L'Espace RH est rédigé sous la direction de Lyne Duhaime, de Karen M. Sargeant et de Brian P. Smeenk.
Un employé difficile déclare qu'il démissionne et prend la porte. Le problème est-il résolu ou les problèmes ne font-ils que commencer? Des causes récentes montrent qu'il est difficile de savoir quand un employé a vraiment démissionné, du moins, du point de vue des tribunaux. Se tromper pourrait engendrer des coûts importants pour l'employeur.
Tenir compte de la conduite passée des parties dans le cadre de la relation de travail
Dans l'affaire Haftbaradaran v. St. Hubertus Estate Winery Ltd. (PDF - disponible en anglais seulement), il semblait évident à première vue que l'employé avait démissionné. Après une dispute avec son patron, l'employé avait déposé ses clés sur le bureau de ce dernier, lui avait serré la main et lui avait souhaité bonne chance avec son entreprise. Il avait ensuite ramassé ses effets personnels et avait quitté les lieux. Malgré ces faits, la Cour suprême de la Colombie-Britannique n'a pas admis la conclusion de l'employeur selon laquelle M. Haftbaradaran avait démissionné.
La Cour a estimé que la conduite de l'employé devait être jugée à la lumière de la conduite passée des parties et selon une interprétation raisonnable de la situation. Dans cette affaire, l'employeur savait que M. Haftbaradaran était hypersensible et « émotionnellement instable». Il avait tendance à pleurer facilement et à avoir d'autres réactions émotives. Il lui était déjà arrivé de déposer ses clés sur le bureau de son patron et de le défier de le congédier. Compte tenu de ces antécédents et du fait que l'employeur connaissait les coups d'éclat de M. Haftbaradaran, le tribunal a déclaré qu'un observateur raisonnable n'aurait pas considéré cette éruption d'émotions de l'employé comme une démission sans équivoque.
Par contre, le courriel que l'employeur a envoyé ensuite à Haftbaradaran, dans lequel il supposait que la relation d'emploi était terminée et ne laissait à M. Haftbaradaran aucune marge de manœuvre pour négocier, a été considéré comme un congédiement.

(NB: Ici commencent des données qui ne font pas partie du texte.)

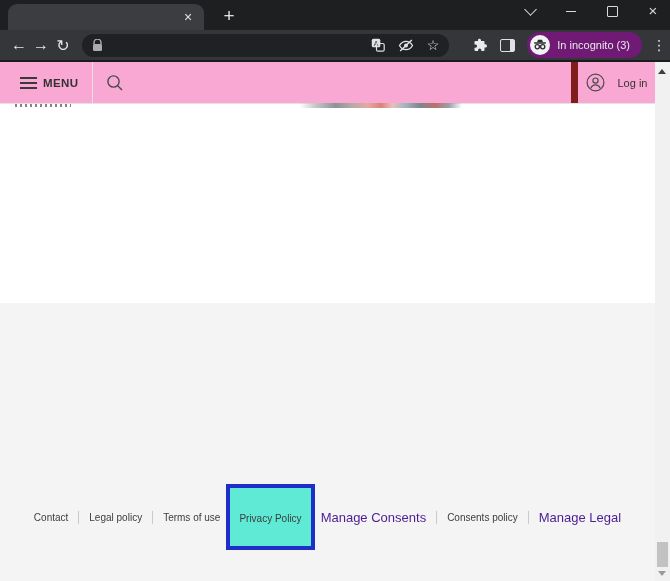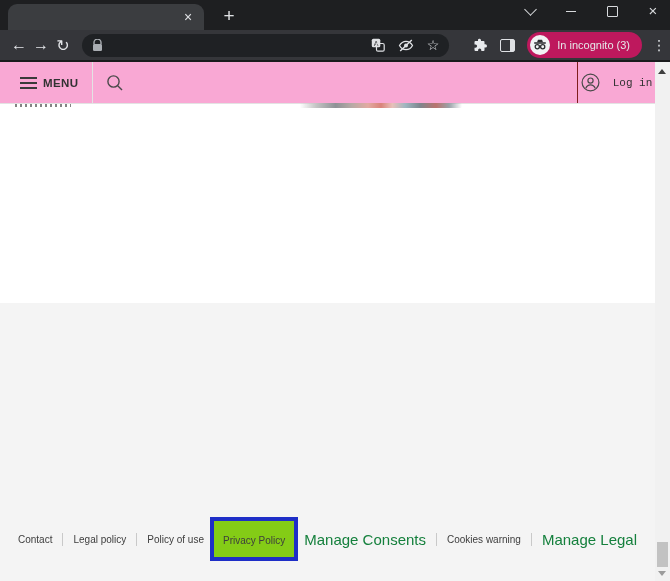"In incognito (3)" .chip { background: #be185d -> #701a75 }
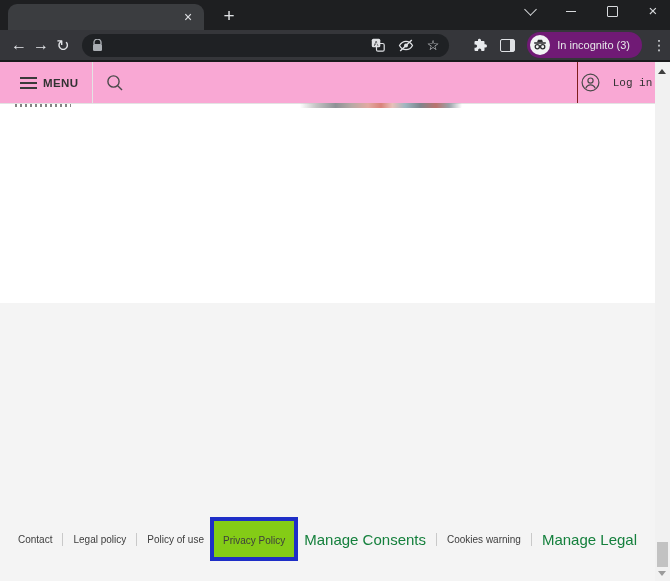"Log in" .login { border-left: 1px solid #7f1d1d -> 7px solid #7f1d1d; font-family: Liberation Mono, monospace -> none }
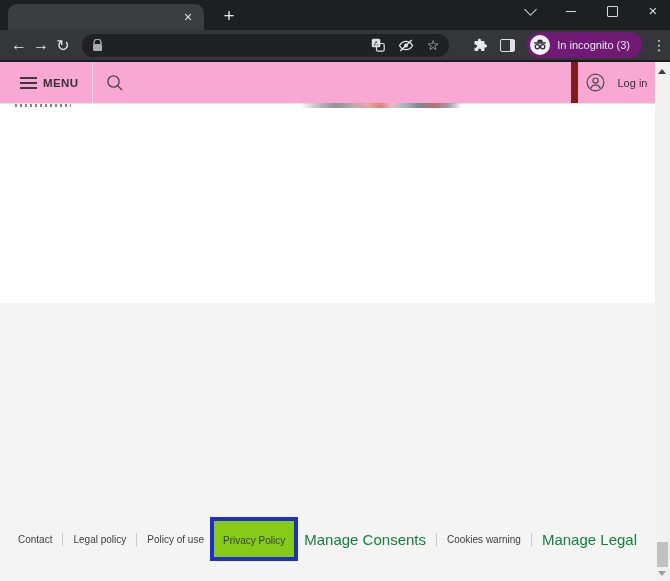"Contact" .footer-row { top: 443px -> 417px }
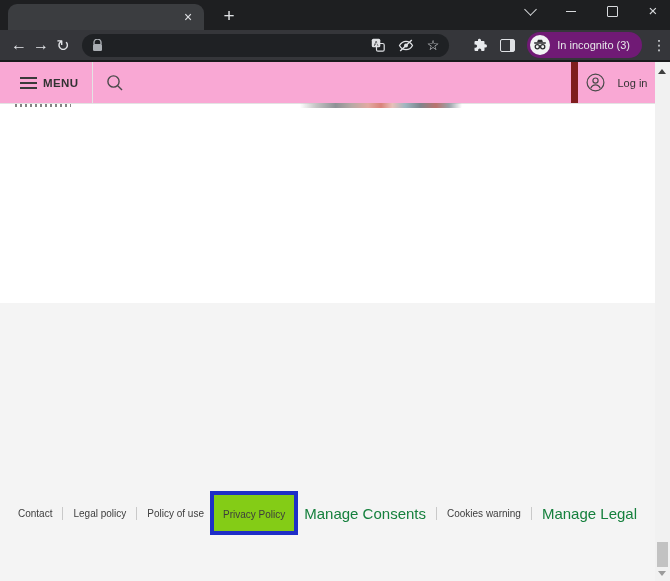"Policy of use" span.flink-s { text: Policy -> Terms }
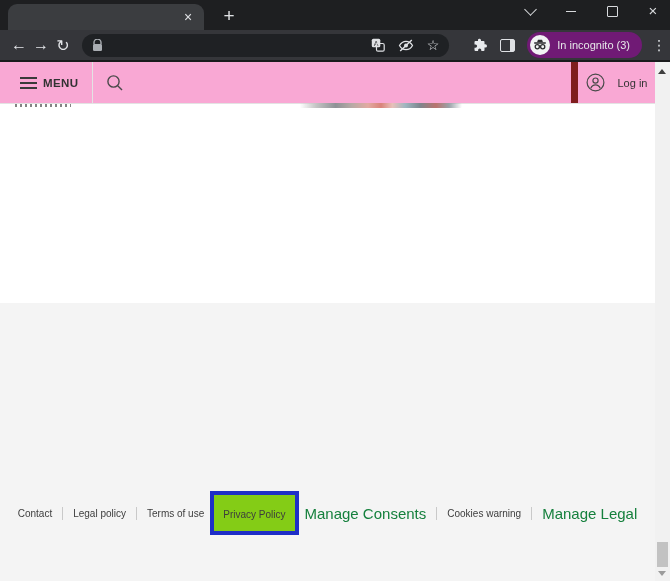"Privacy Policy" .hl-box { background: #84cc16 -> #5eead4; margin: 12px 6px -> 5px 6px; padding: 9px 9px -> 20px 9px }
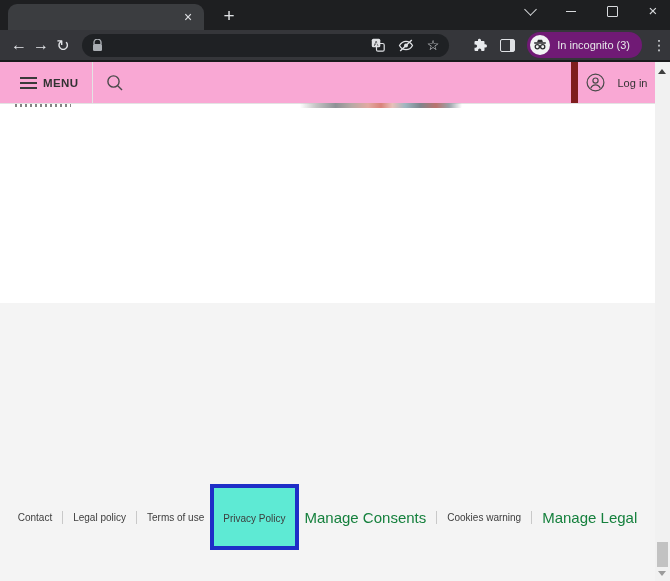"Manage Consents" .flink-l { color: #15803d -> #4c1d95; font-size: 15px -> 13px }
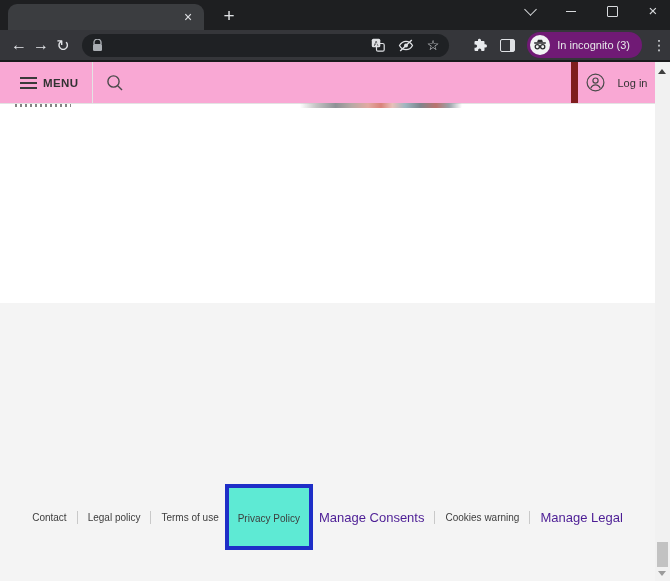"Cookies warning" span.flink-s { text: Cookies warning -> Consents policy }
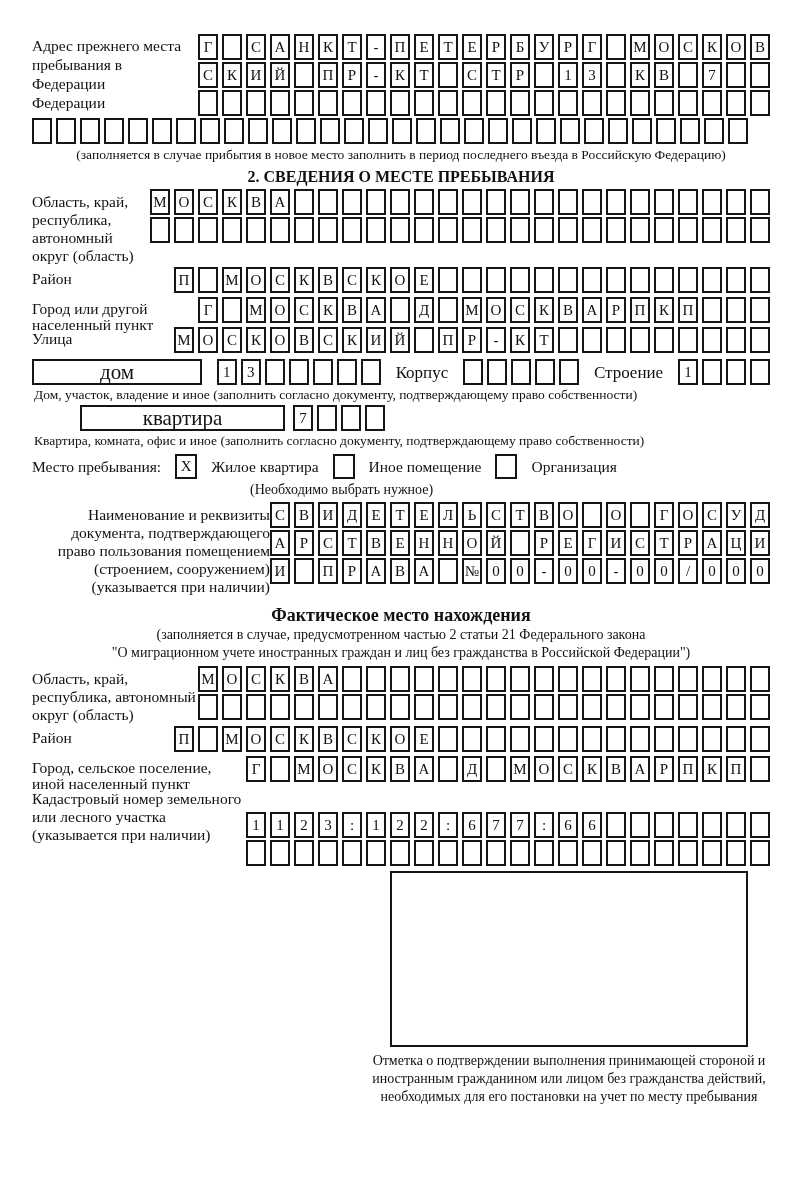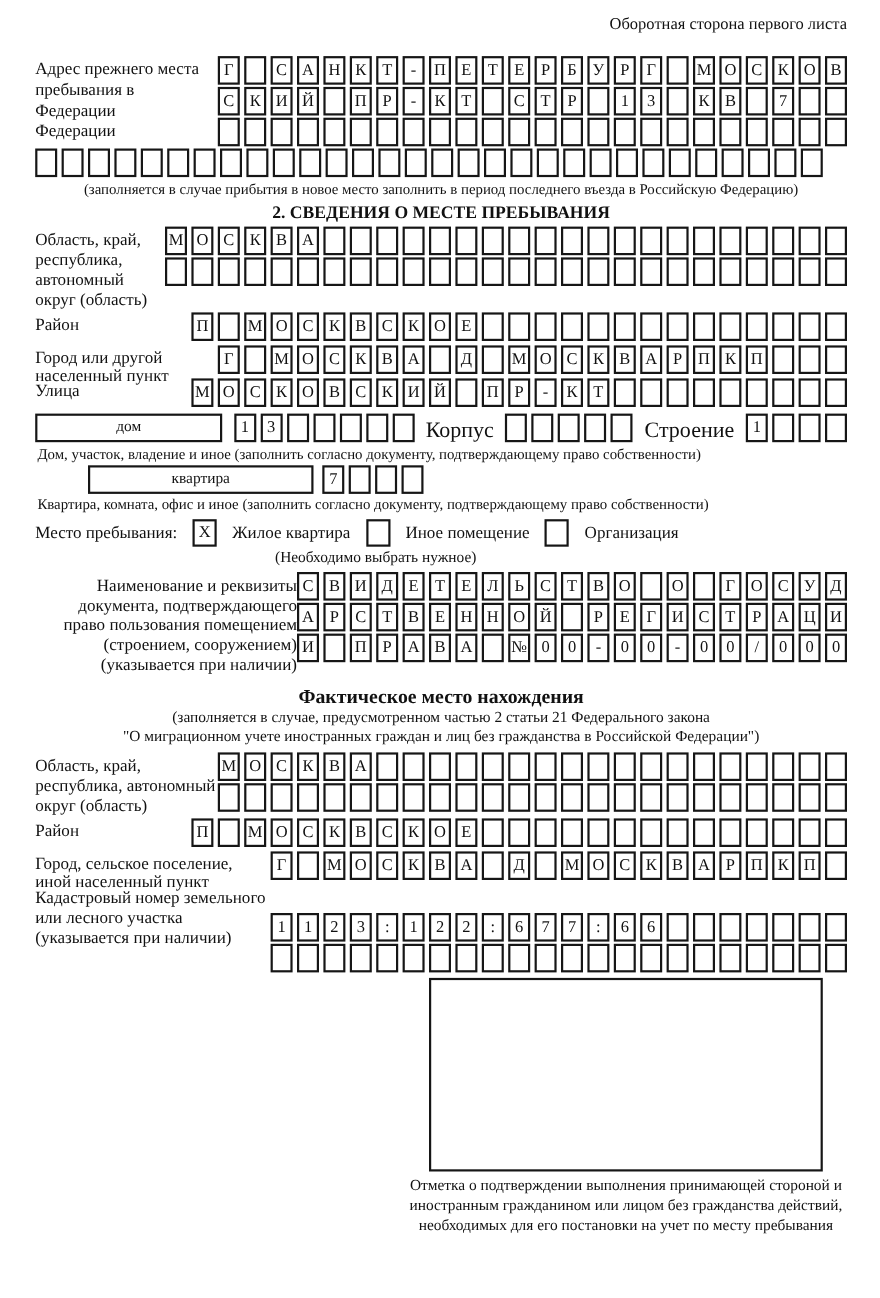"Оборотная сторона первого листа" div.header-note { html: <div>Оборотная сторона первого листа</div> -> none }
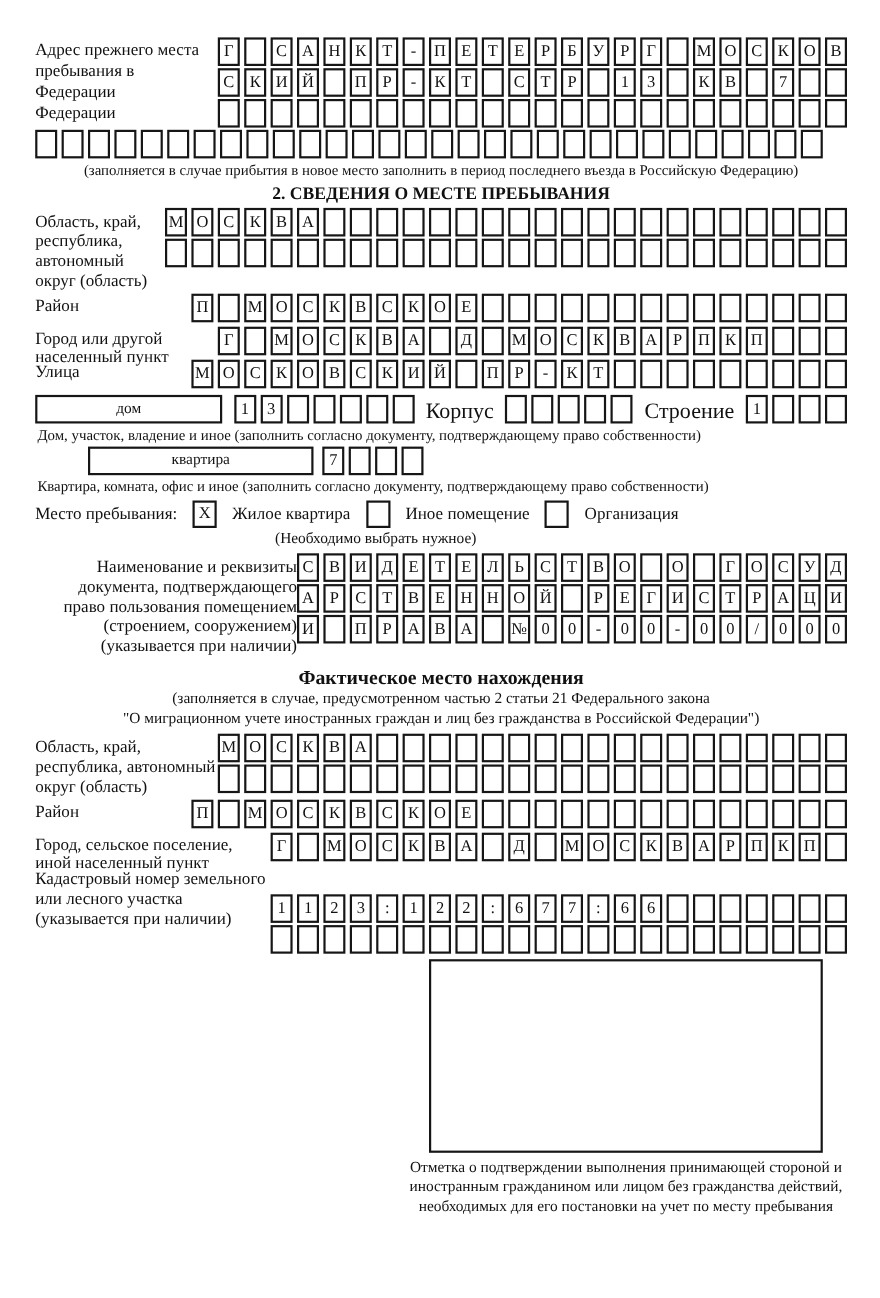"дом" .wide-box { font-size: 14px -> 21px }
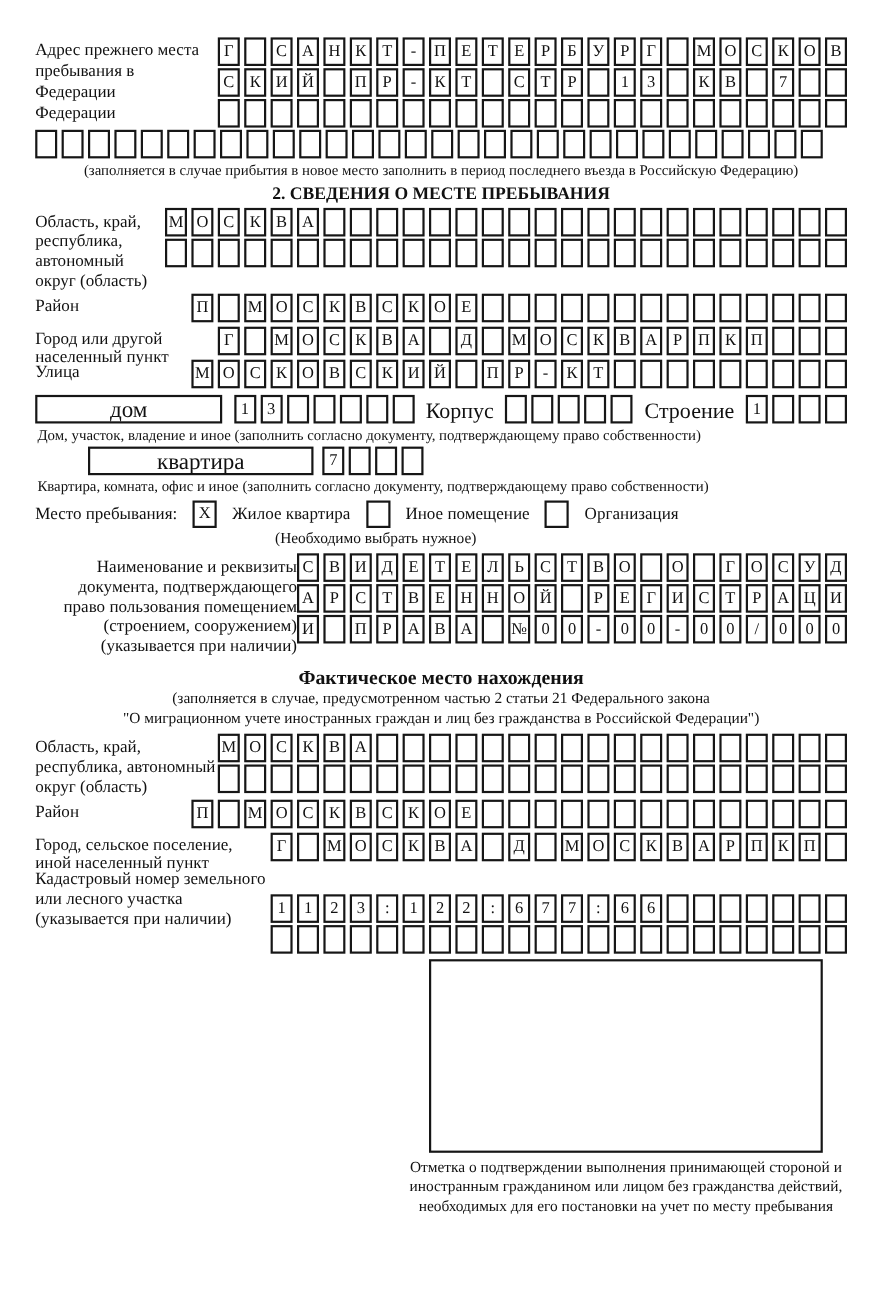"Корпус" .inline-label { font-size: 20px -> 17px }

Bien que l'employé n'eût que 23 mois d'ancienneté, la Cour a conclu que l'employeur devait lui verser 8 mois de salaire tenant lieu de préavis. Elle a tenu compte des difficultés de M. Haftbaradaran à trouver un emploi et de la nature très spécifique de son travail. De plus, la Cour a ordonné à l'employeur de payer 2 000 $ pour les séances d'aide psychologique auxquelles M. Haftbaradaran a eu recours pour traiter sa dépression!
Tenir compte de la façon et du moment choisis pour la « démission »
L'affaire Balogun v. Deloitte & Touche LLP (PDF - disponible en anglais seulement) est une autre cause de la Colombie-Britannique où le tribunal n'a pas admis la conclusion de l'employeur selon laquelle un employé avait démissionné.
M. Balogun croyait qu'il méritait une augmentation salariale, mais son employeur n'était pas du même avis et a plutôt demandé à M. Balogun de combler certaines lacunes dans son travail. M. Balogun a répondu que lui seul était capable d'évaluer son travail. Lorsque son patron lui a demandé ce que cela signifiait pour l'avenir, il a répliqué : « moi, je m'en vais ». M. Balogun a quitté la réunion et son lieu de travail et a pris des vacances prévues. L'employeur a conclu que cette déclaration constituait une démission et a fait préparer les documents pertinents.
La Cour a conclu que la conduite et la déclaration de M. Balogun ne constituaient pas une démission « claire et sans équivoque », comme l'exige la loi. Étant donné les vacances prévues de M. Balogun, l'employeur aurait dû demander à M. Balogun de préciser son intention. Ce qu'il n'a pas fait. Par conséquent, l'employeur était réputé avoir mis fin à la relation d'emploi.
Conséquences pour les employeurs
Les tribunaux de la Colombie-Britannique favorisent peut-être davantage les employés que certains autres tribunaux du Canada, mais les décisions ci-dessus montrent à quel point il est important pour tout employeur canadien de clarifier les intentions de l'employé dans tous les cas de démission volontaire. Même dans les cas où la démission semble ambiguë, comme dans l'affaire Haftbaradaran, les tribunaux canadiens tiendront compte d'éléments tels que la conduite passée des parties dans le cadre de la relation de travail et le moment choisi pour la démission. Une pratique d'emploi prudente serait de toujours obtenir de l'employé, préférablement par écrit, une confirmation qu'il quitte volontairement son emploi avant de mettre fin officiellement à la relation d'emploi.